Praphon Kemachuntree . Soft sensor for quality estimation of product in cyclohexanone unit. Master's Degree(Chemical Engineering). Chulalongkorn University. Center of Academic Resources. : Chulalongkorn University, 2006.
Soft sensor for quality estimation of product in cyclohexanone unit
Abstract:
Accurate measurement of quality variables are importance for the complete quality monitoring and control tasks in chemical process. Unfortunately, few analysers or hardware sensors for measuring the key variables are available and difficult to maintain. Moreover, these have also limitations such as very high cost and the large time delays. Therefore, it is necessary to utilize soft sensors to estimate the quality variables using other directly measurable secondary variables. In this work, three estimating approaches by using empirical models being multilayer feedforward (MLFF) artificial neural networks (ANNs), partial least squares (PLS) regression, and neural network partial least squares (NNPLS) are exploited to build soft sensors able to estimate the top product of the distillation column in the cyclohexanone unit using available temperature measurements in the column.

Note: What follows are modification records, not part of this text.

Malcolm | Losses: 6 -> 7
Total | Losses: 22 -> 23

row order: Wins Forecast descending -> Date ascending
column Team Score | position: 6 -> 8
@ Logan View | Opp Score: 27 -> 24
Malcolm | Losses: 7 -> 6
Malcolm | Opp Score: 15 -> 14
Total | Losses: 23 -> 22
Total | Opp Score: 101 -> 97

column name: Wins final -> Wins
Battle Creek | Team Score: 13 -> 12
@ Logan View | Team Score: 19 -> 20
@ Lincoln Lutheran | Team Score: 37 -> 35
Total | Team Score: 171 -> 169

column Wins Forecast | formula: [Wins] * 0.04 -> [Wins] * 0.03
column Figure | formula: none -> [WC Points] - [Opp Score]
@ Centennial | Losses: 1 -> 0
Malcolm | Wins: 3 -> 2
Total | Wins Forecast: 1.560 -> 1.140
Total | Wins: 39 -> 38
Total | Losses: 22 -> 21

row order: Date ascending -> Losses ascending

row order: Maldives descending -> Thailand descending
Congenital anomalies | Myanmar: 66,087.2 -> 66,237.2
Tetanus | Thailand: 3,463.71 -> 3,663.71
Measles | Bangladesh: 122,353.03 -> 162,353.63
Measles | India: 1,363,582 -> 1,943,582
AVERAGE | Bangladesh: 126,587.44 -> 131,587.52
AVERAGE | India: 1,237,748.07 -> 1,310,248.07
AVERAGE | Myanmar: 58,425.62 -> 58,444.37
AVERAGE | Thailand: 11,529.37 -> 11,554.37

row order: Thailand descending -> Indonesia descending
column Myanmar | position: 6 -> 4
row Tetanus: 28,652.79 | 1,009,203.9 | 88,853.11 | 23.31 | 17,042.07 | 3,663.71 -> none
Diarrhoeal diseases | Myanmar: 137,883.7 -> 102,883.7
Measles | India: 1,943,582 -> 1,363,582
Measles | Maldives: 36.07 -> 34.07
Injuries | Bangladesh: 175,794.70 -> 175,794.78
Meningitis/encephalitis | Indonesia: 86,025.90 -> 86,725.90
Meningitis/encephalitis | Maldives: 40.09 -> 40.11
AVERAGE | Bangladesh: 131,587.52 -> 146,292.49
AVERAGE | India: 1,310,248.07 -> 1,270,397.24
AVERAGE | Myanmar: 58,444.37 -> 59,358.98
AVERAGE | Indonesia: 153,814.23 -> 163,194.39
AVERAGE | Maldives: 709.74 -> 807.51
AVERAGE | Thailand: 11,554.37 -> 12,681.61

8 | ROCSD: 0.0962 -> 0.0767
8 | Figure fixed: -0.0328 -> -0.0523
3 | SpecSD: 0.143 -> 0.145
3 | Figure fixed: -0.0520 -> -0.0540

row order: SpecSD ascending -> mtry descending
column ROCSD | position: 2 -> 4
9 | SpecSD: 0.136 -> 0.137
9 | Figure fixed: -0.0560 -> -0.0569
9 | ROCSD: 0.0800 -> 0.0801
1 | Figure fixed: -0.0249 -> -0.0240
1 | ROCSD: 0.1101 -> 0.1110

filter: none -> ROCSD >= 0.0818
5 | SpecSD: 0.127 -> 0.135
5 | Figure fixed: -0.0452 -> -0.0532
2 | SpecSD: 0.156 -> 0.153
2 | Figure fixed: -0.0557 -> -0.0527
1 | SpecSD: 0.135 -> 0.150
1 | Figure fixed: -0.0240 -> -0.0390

However, buildings of soft sensor models using only real plant data have the hard limitation since they cannot implement in wide range estimation because of the plant data having smooth responses or small data variations. In order to handle this problem, this work used two data sources which were real plant data and wide range simulated data for constructing the soft sensors. These two data sources were mixed together to calculate parameters of the soft sensor model based on PLS model. For MLEF and NNPLS model, the wide range simulated data were used to pre-train or pre-calibrate parameters of soft sensor models and used the real plant data for find-tuning the parameters again. In case study, the results proved that all of the soft sensors showed satisfactory estimating performances and soft sensor based on MLFF method gave better estimating performances than both of the PLS methods.